I plan to pick up a new monitor tomorrow that will have HDMI, display port and USB C inputs and go out and test it again.

Would resetting NVRAM have helped this ? Or anything else besides after new monitor to try ?
I've searched the forums but never came across this problem.
 
I ran into problems using a cheap Best Buy Insignia TV as a monitor. Direct connections from the graphics card to HDMI input would fail. The TV monitor did not like the signal from my RX580. My theory is the monitor demanded recent versions of HDCP on the input signal, which is optional and should not be enforced when used as a monitor.

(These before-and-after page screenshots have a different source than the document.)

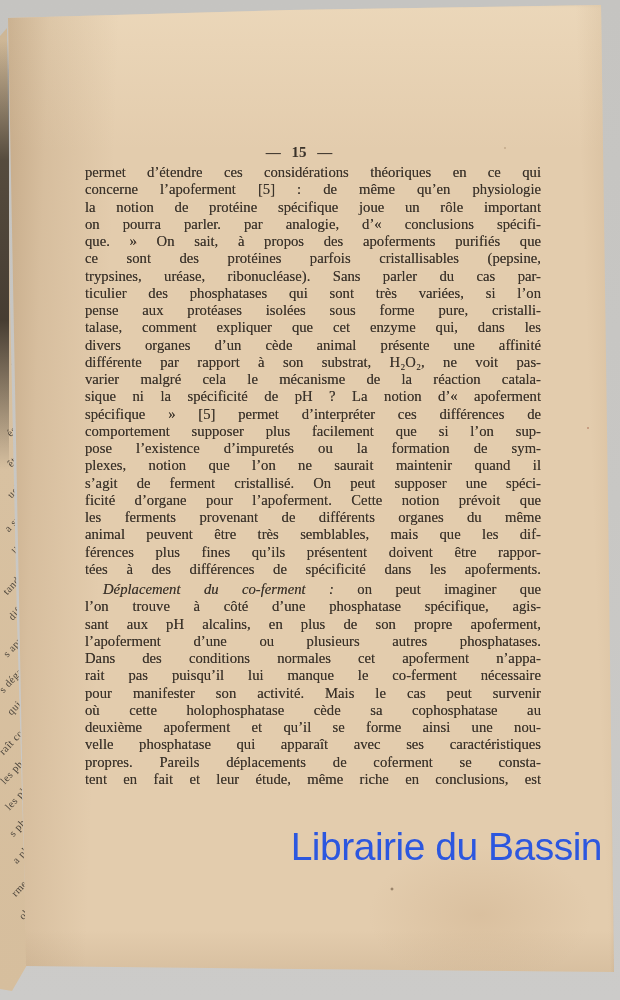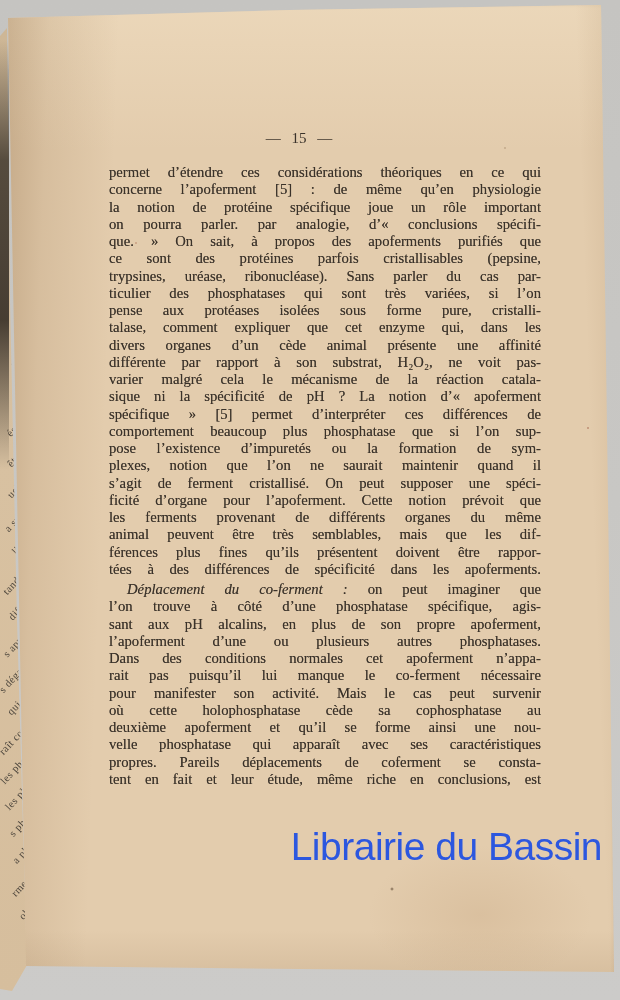--- a/index.html
+++ b/index.html
@@ -44,9 +44,9 @@
                   inset -4px 0 6px -2px rgba(110,80,50,.45),
                   inset 0 4px 5px -2px rgba(120,90,55,.35); }
 
-  .page-number { position:absolute; left:85px; width:456px; top:130px;
+  .page-number { position:absolute; left:85px; width:456px; top:144px;
                  transform: translateX(-14px);
-                 text-align:center; font-size:15px; font-weight:400; word-spacing:7px;
+                 text-align:center; font-size:15px; font-weight:700; word-spacing:7px;
                  color: var(--ink-color, #3a322a); }
 
   .body-text { position:absolute; left:85px; top:164px; width:456px;

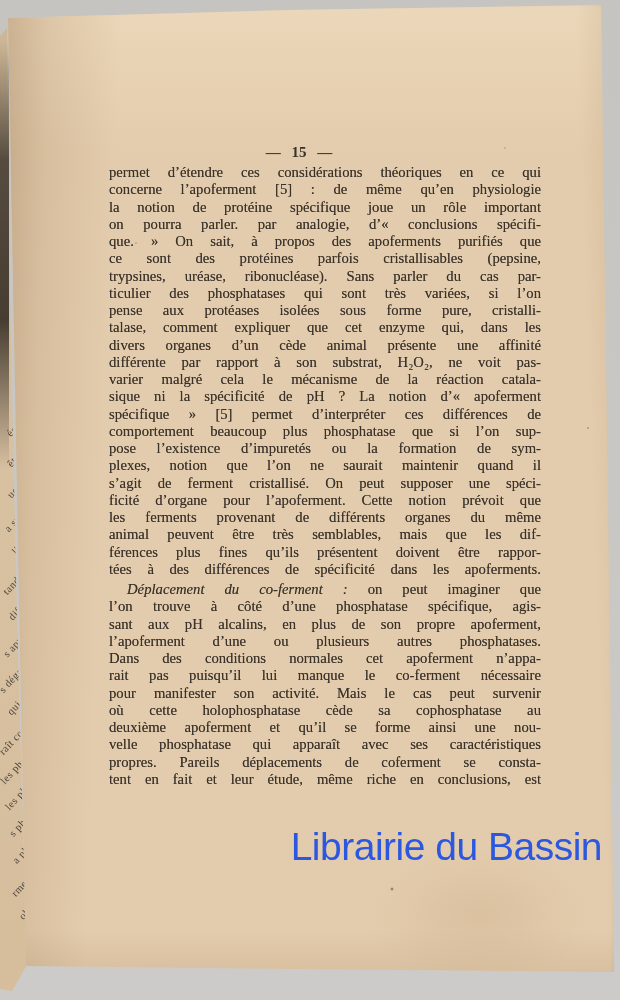--- a/index.html
+++ b/index.html
@@ -54,7 +54,7 @@
                text-shadow: 0 0 .4px rgba(58,50,42,.65); }
   .paragraph + .paragraph { margin-top:3px; }
   .paragraph.indent .line:first-child { text-indent:18px; }
-  .line { text-align:justify; text-align-last:justify;margin-left:24px; }
+  .line { text-align:justify; text-align-last:justify; }
   .line i { font-style:italic; }
 
   .watermark { position:absolute; right:18px; top:825px;

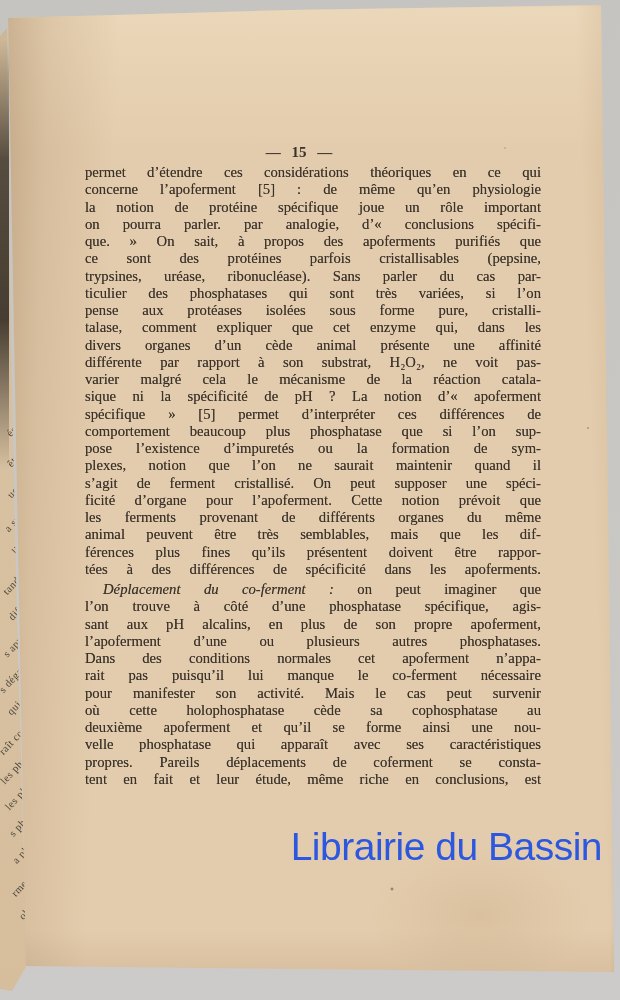--- a/index.html
+++ b/index.html
@@ -157,7 +157,7 @@
           <div class="line">varier malgré cela le mécanisme de la réaction catala-</div>
           <div class="line">sique ni la spécificité de pH ? La notion d’« apoferment</div>
           <div class="line">spécifique » [5] permet d’interpréter ces différences de</div>
-          <div class="line">comportement beaucoup plus phosphatase que si l’on sup-</div>
+          <div class="line">comportement supposer plus facilement que si l’on sup-</div>
           <div class="line">pose l’existence d’impuretés ou la formation de sym-</div>
           <div class="line">plexes, notion que l’on ne saurait maintenir quand il</div>
           <div class="line">s’agit de ferment cristallisé. On peut supposer une spéci-</div>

My solution was to buy an active adapter. This one made everything work again. If you don't have a free DisplayPort on your graphics card, you'd have to first adapt an HDMI port into a DisplayPort using an adapter like this (out of stock).

Active adapters have solved a few computer-to-monitor issues I've run into, often making more resolutions available. The adapter I linked is compatible with the audio signal too, if you use the monitor's speakers.